Он попытался с ней помириться, пришел через неделю. Милые ругаются — только тешатся, и человека его масштаба надо прощать, понимать и прощать. Он рассказывал ей о новом деле, не подозревая, что он уже умер и Вера рассматривает его в ледяное увеличительное стекло.
В рабочем поселке Каштаюл, на окраине, местные обыватели подожгли два дома, где проживали цыгане, под предлогом, что цыгане торговали наркотиками. Роман намеревался придать этому возмутительному проявлению ксенофобии и самосуда самую широкую огласку.
Она сидела за столом, перед ней кипой лежали детдомовские тетрадки, а он возвышался над ней, запальчиво щелкая выключателем чайной настольной лампы. Под идеальной брючной стрелкой — толстые, пушистые шерстяные носки. Может быть, он и не брал у цыган денег, подумала Вера. Его накормит славное ИМЯ. Что же такое нынче имя?
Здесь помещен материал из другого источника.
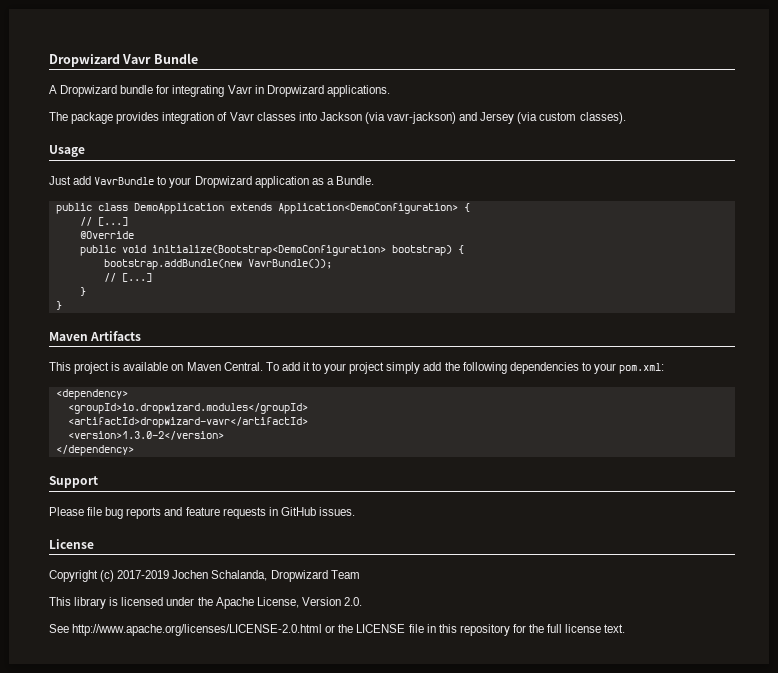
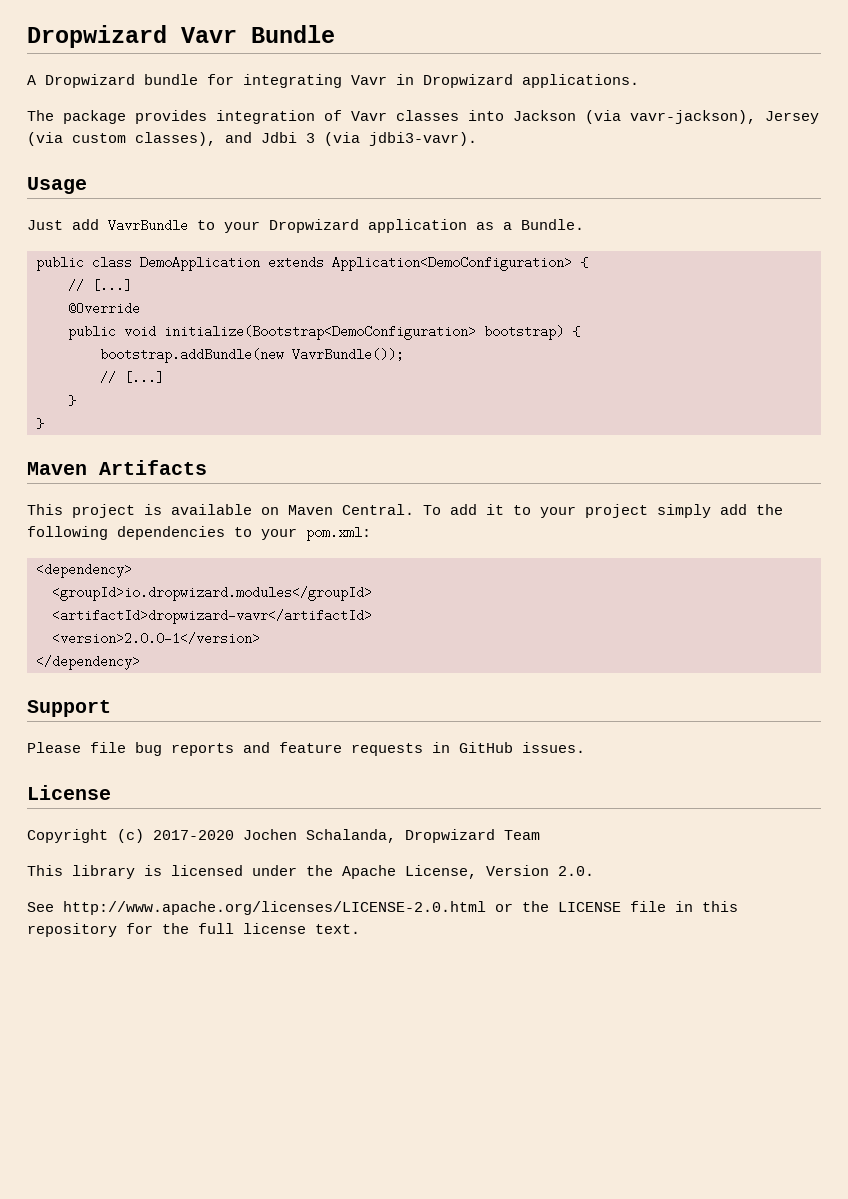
[387,112,478,124] vavr-jackson) and -> [630,110,756,124] vavr-jackson),
[579,112,626,124] classes). -> [135,132,477,146] classes), and Jdbi 3 (via jdbi3-vavr).
[67,431,224,440] <version>1.3.0-2</version> -> [52,632,260,645] <version>2.0.0-1</version>
[117,570,170,579] 2017-2019 -> [153,830,234,840] 2017-2020

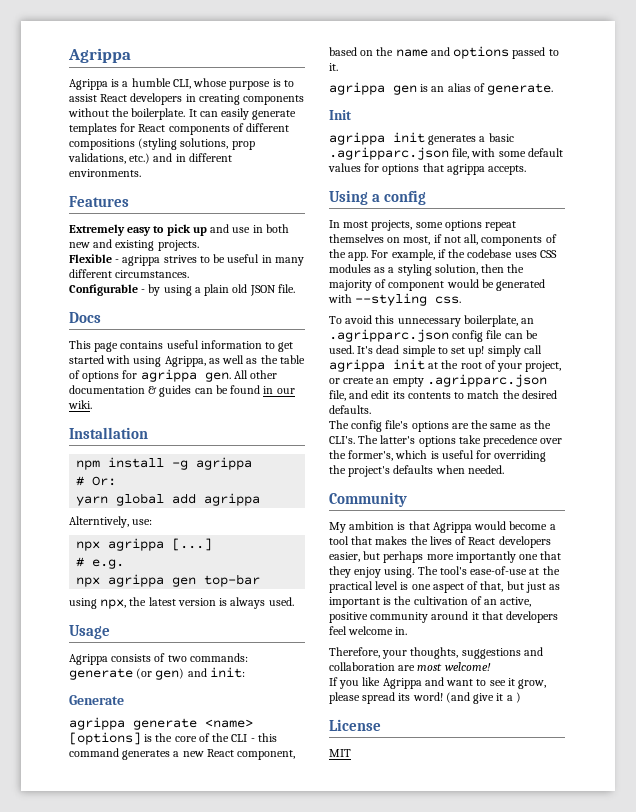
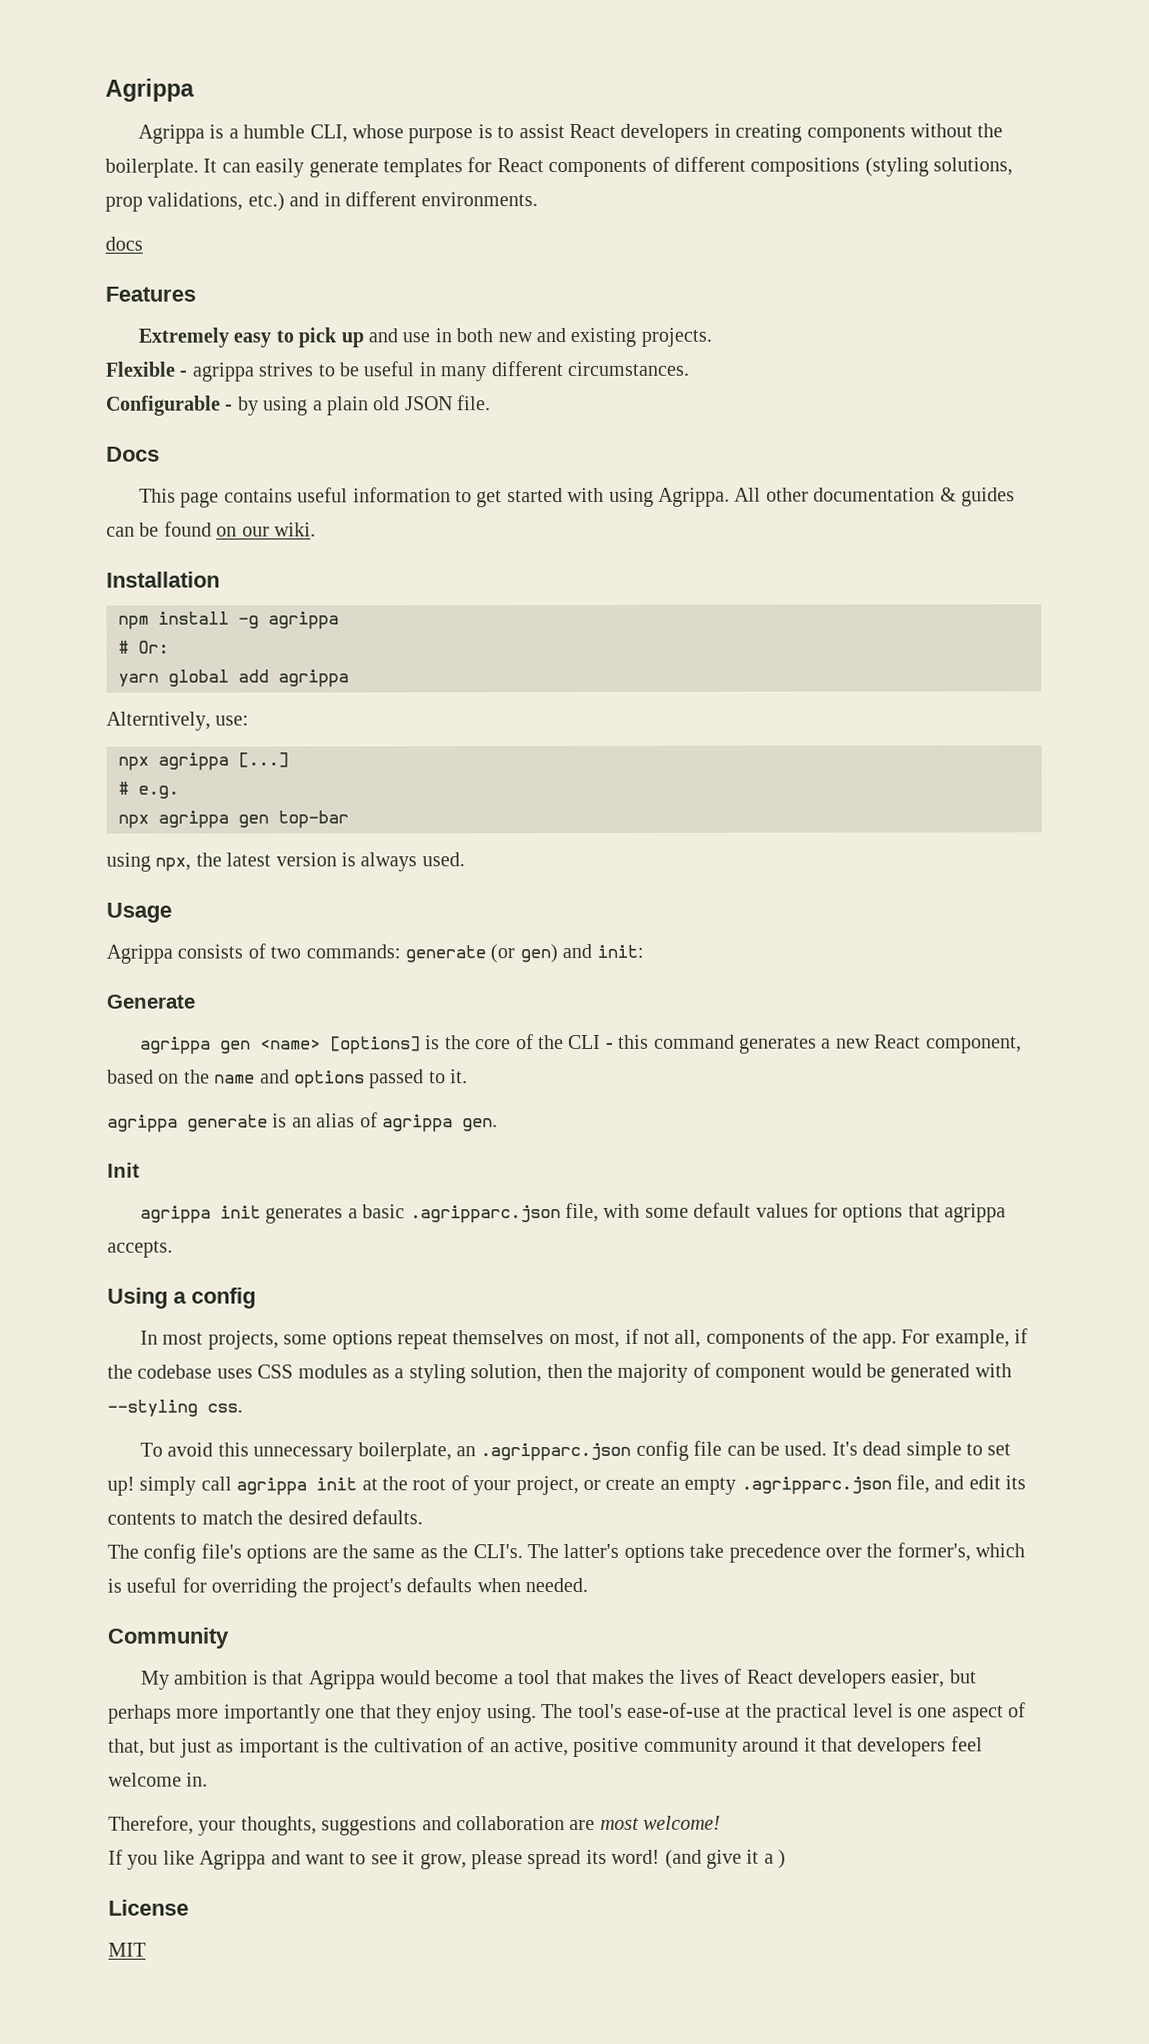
(141, 173) none -> [105,236,143,251] // docs
[164,355,305,367] [69,369,231,382] Agrippa, as well as the table of options for agrippa gen. -> [658,487,731,507] Agrippa.
[263,386,274,394] in -> [216,526,238,537] on
[133,718,197,730] generate -> [220,1040,252,1054] gen
[393,85,417,95] gen -> [187,1114,268,1132] generate
[487,83,554,95] generate. -> [382,1114,498,1133] agrippa gen.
Вера хорошо помнила: в начале лета к Роману пришло письмо от жителей Каштаюла, с улицы Полевой. Она тогда чуть не заболела от переживаний, и Роман разделял ее сокрушения! На желтых листочках в клеточку жители с Полевой жаловались: цыгане посадили на наркотики всю молодежь их поселка, их улицы, все деньги уходят к цыганам, безработная молодежь обирает стариков, пошли грабежи, случилось страшное убийство, двое умерли от зелья, участковый подкуплен и вечно пьян, глава поселка прячется, цыгане насосались и обнаглели, завели себе подкулачников…. Просили их, просили уняться — смеются: не хочешь — не бери. Никто не мечтает жить по-человечески, улица — одна большая куча мусора, собаки пируют. Все на стариках, а мы вымираем. Умер старый человек — и двор погиб. Умер другой — дом погиб. «Мы умрем — улица оглохнет».
— А ты, что же, съездил уже в Каштаюл? — спросила Вера.
— Зачем? — ответил Роман. Он протянул ей листок с текстом некого послания. Оно начиналось так: «Господин Президент! Не доходит ли до Вас дым костров Каштаюла?». Вера схватила стопку тетрадок и стала засовывать ему за пояс, в брюки. Она закричала: «Ванька-кирпич, алле!». Он ушел, не обуваясь, саданув дверью. Через некоторое время она увидела (гордый, терпел, не подал голос), что он стоит в носках на снегу под ее окном. Она выбросила в форточку его тяжелые швейцарские ботинки. Алел закат.
Перед сном она читала Диккенса и сочиняла стихи о братстве интеллигентных людей. Их окружает неусыпный дозор опричников, а оно (братство) от этого только крепчает.